ASSIGNED TASK
Set down every record below exactly as it stands, minus the pictures.
»»
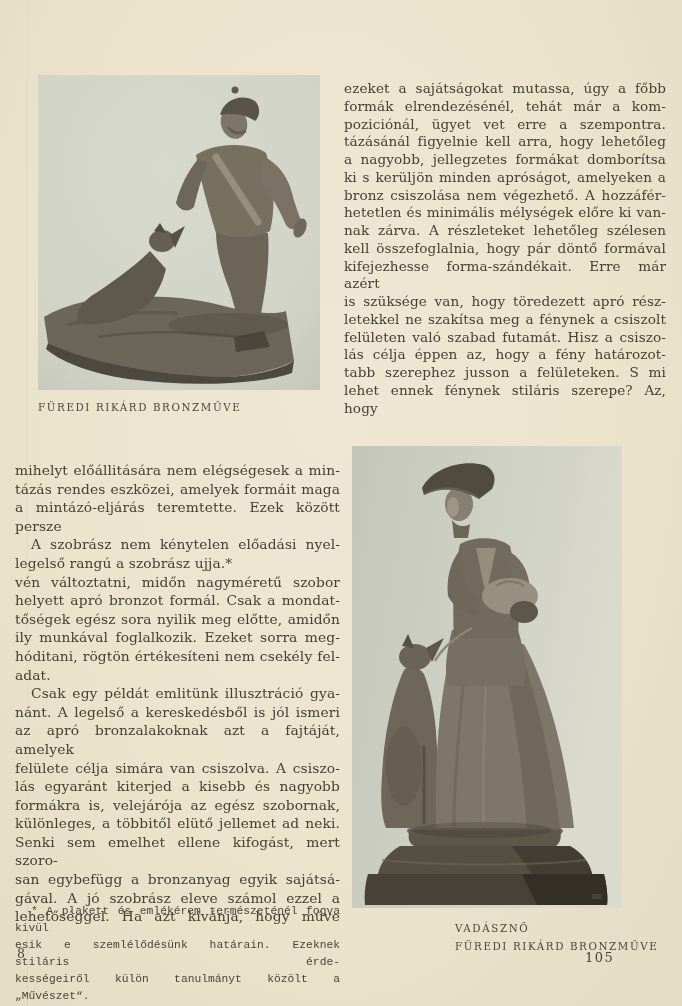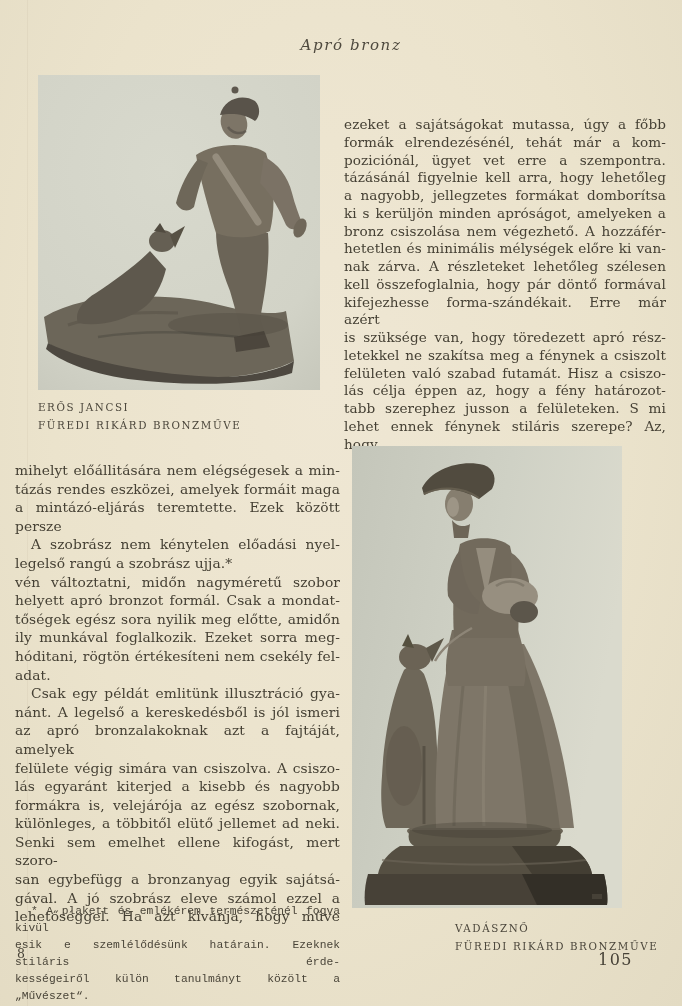"Apró bronz" div.title { html: <div>Apró bronz</div> -> none }
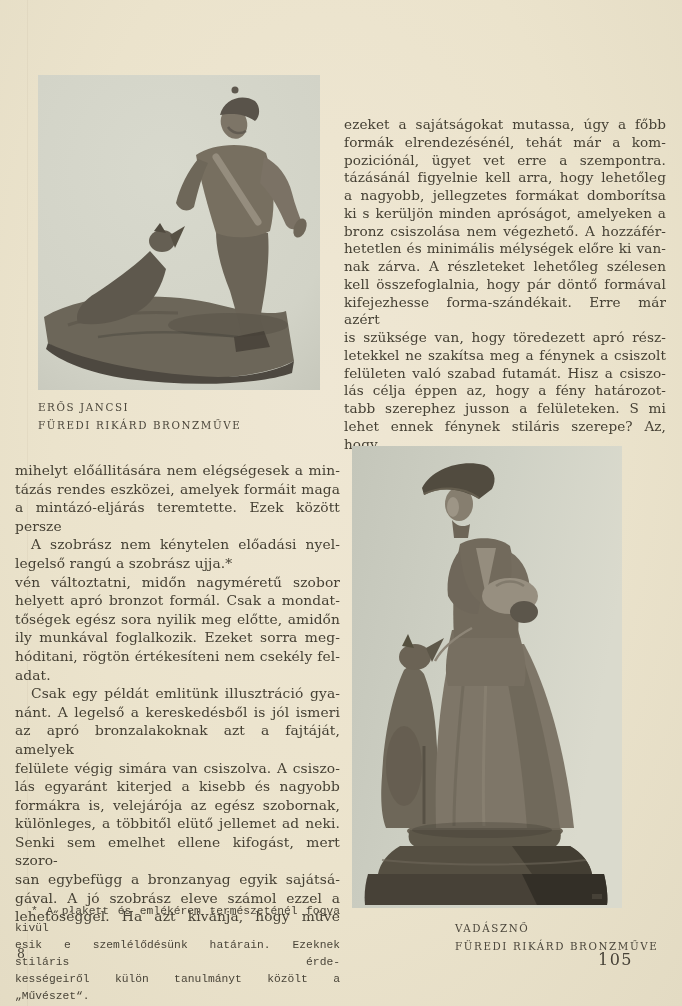"ezeket a sajátságokat mutassa, úgy" .right-col { margin-top: 36px -> none }
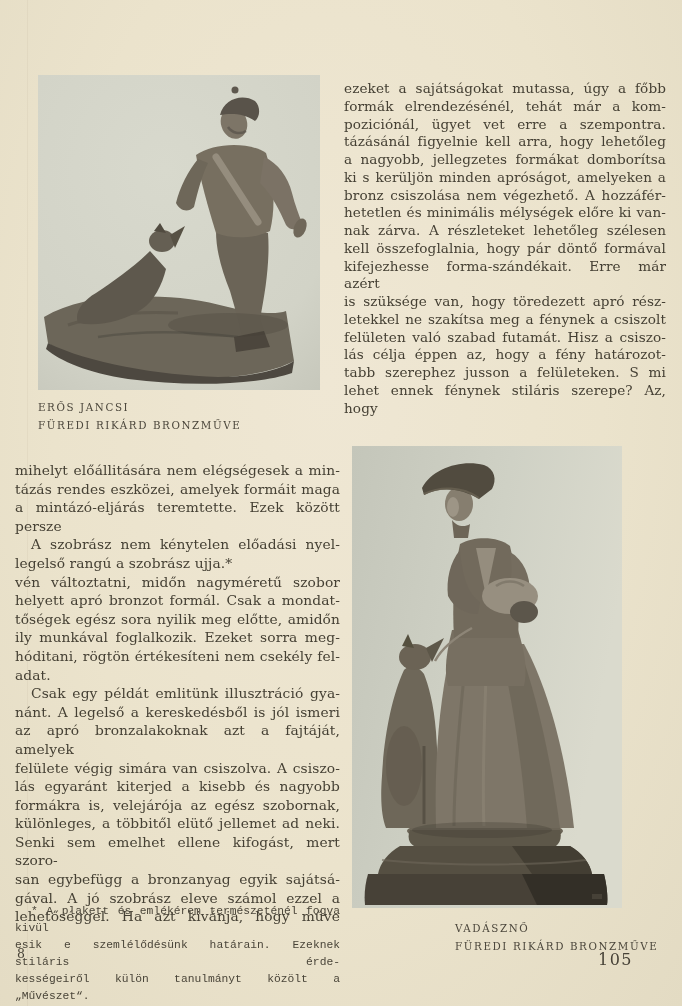"ERŐS JANCSI" div { html: <div>ERŐS JANCSI</div> -> none }
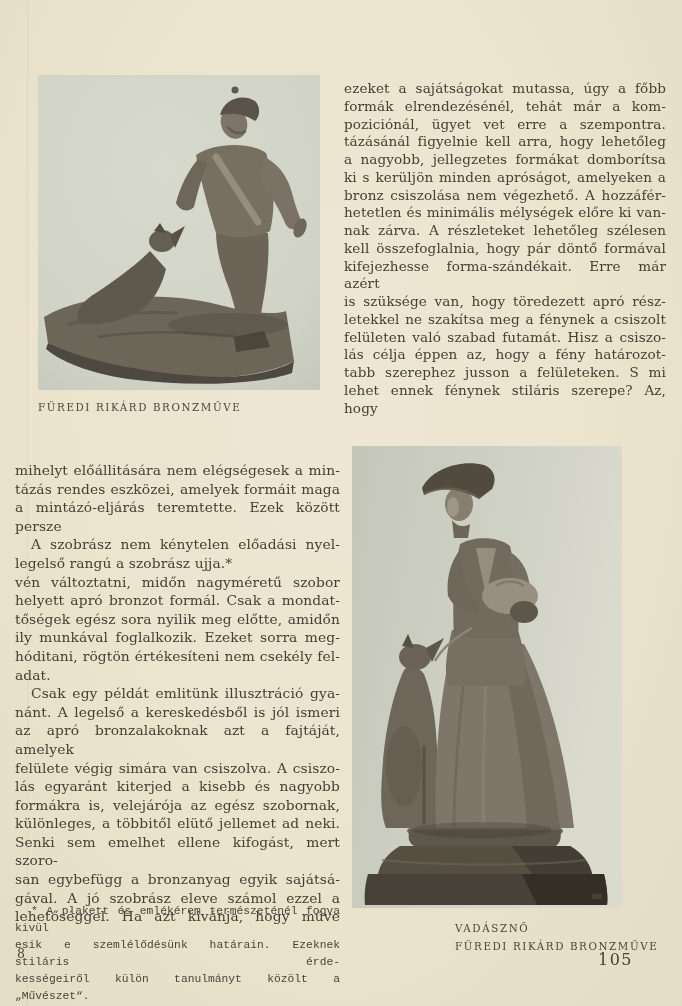"felülete végig simára van csiszolva." div.tl { text: végig -> célja }
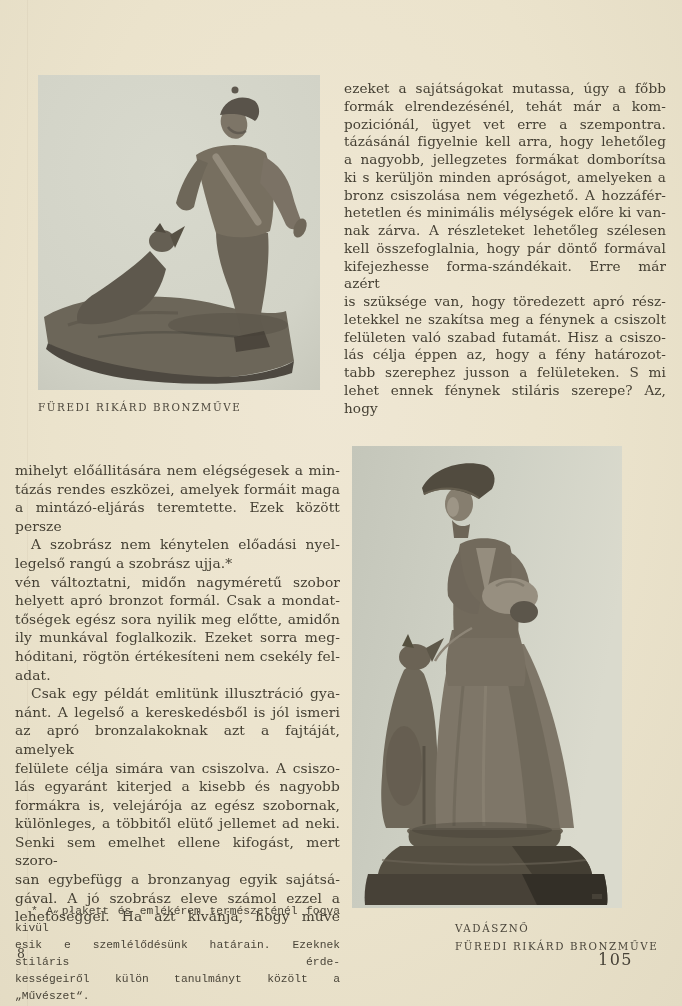"105" .pagenum-right { font-size: 16px -> 13px; left: 598px -> 585px }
««
SOLUTION
"Apró bronz" div.title { html: <div>Apró bronz</div> -> none }
"ezeket a sajátságokat mutassa, úgy" .right-col { margin-top: 36px -> none }
"ERŐS JANCSI" div { html: <div>ERŐS JANCSI</div> -> none }
"felülete végig simára van csiszolva." div.tl { text: végig -> célja }
"105" .pagenum-right { font-size: 16px -> 13px; left: 598px -> 585px }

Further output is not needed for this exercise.